Of course, defiant La Rochelle would never succumb without a long fight. Protected by the sea to the west, and by marshes to the north and south, the Stalingrad of the Huguenots had deep earthwork ramparts of the most modern kind. Six bastions outside the walls allowed the defenders to halt an attacking army with enfilading fire. Supply ships could come and go through its narrow, fortified harbor mouth. Beneath the streets lay a catacomb of tunnels and cellars, reached by a staircase in the thickness of the battlemented walls of the Hôtel de Ville.

Only one tactic was feasible. That was to starve the city into surrender. So, before a siege, the cardinal and his commanders needed to make careful preparations for a blockade. First, they would have to occupy the Île de Ré, an island that controlled the entrance to the harbor. They sent twelve companies to hold their strongpoint on the island, the fortress of St. Martin, in February 1627. The arrest at Blaye seemed to fall into the same pattern. A warning shot, aimed at barring the English from internal French affairs, it put out of action ships that Buckingham might have mobilized in support of La Rochelle.

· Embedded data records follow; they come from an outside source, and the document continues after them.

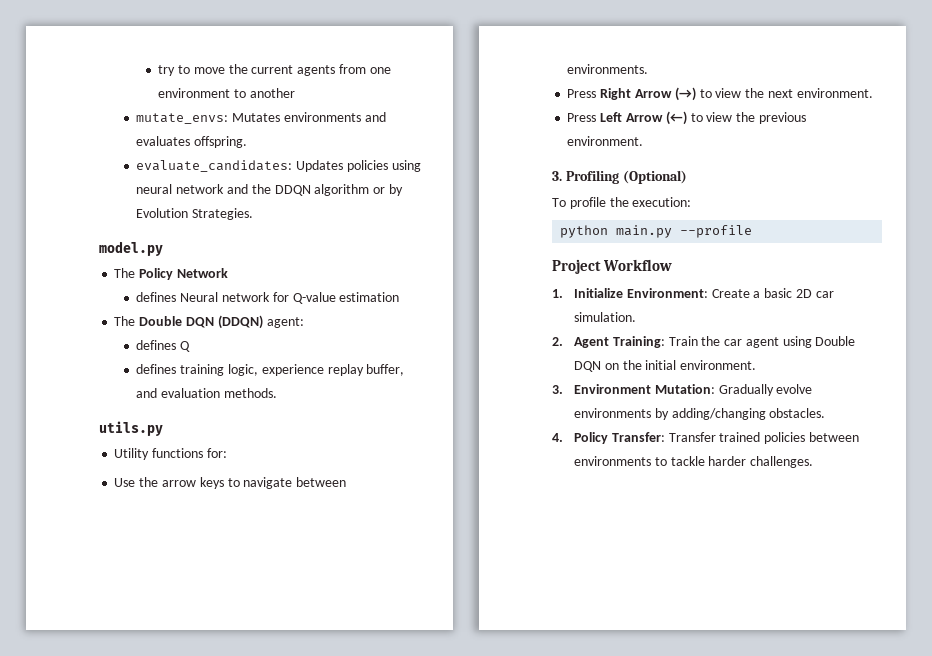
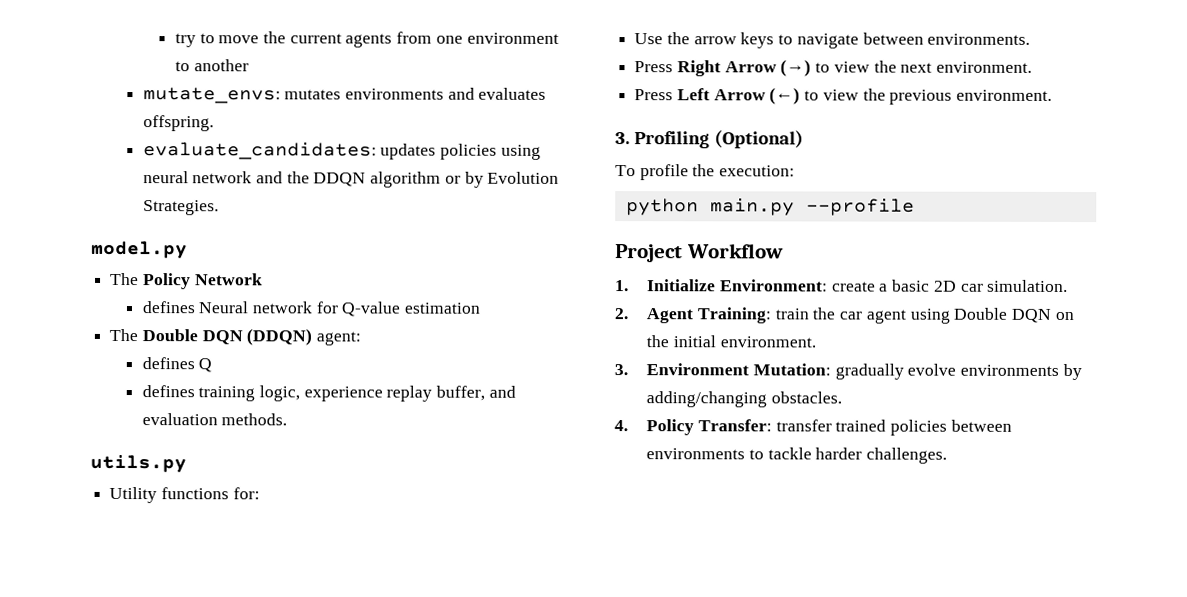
- mutate_envs: Mutates environments and evaluates offspring.
+ mutate_envs: mutates environments and evaluates offspring.
- evaluate_candidates: Updates policies using neural network and the DDQN algorithm or by Evolution Strategies.
+ evaluate_candidates: updates policies using neural network and the DDQN algorithm or by Evolution Strategies.
- 1. Initialize Environment: Create a basic 2D car simulation.
+ 1. Initialize Environment: create a basic 2D car simulation.
- 2. Agent Training: Train the car agent using Double DQN on the initial environment.
+ 2. Agent Training: train the car agent using Double DQN on the initial environment.
- 3. Environment Mutation: Gradually evolve environments by adding/changing obstacles.
+ 3. Environment Mutation: gradually evolve environments by adding/changing obstacles.
- 4. Policy Transfer: Transfer trained policies between environments to tackle harder challenges.
+ 4. Policy Transfer: transfer trained policies between environments to tackle harder challenges.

Even so, the English had three reasons for wishing to intervene, and Protestant solidarity was only one. A second was simple, and political. Like rooks on a chessboard, the Calvinists of La Rochelle pinned down the French armed forces, endangering their flank and rear. A conquered La Rochelle could no longer keep the French Crown in check. And, third, and despite occasional squabbles between the merchants of La Rochelle and those of England, the French port remained an irreplaceable economic partner.

Before their voyage to America, Christopher Jones and the Mayflower relied on it for business, on the wine it exported and the English cloth it received. In the harbor of La Rochelle, mariners like Jones found the bolt that riveted together the long chains of commerce between the Baltic, the Mediterranean, and the far side of the Atlantic. If Cardinal Richelieu subdued it, there would be nothing to stop the French from excluding English ships entirely from their ports. With his new men-of-war to back him up, Louis XIII might insist that all cargo coming in and out of French ports travel in French hulls, manned by French sailors, claiming back his nation’s seaborne traffic. In the words of an English member of Parliament, alarmed by the prospect, “If Rochelle be lost … what a blow shall we receive.”5

GOD, TAXES, AND AMERICA

On the eve of the Puritan exodus to America, nothing held the attention of the politically aware more firmly than the fate of La Rochelle. Chronicled in the weekly news sheets, the reports from France arrived in a country already embittered by defeats sustained in the hostilities with Spain. Worst of all were the burdens suffered by coastal towns. These burdens, and the other stresses caused by war, helped to push their citizens toward dissent, but also toward the new opportunities that might be available in the west.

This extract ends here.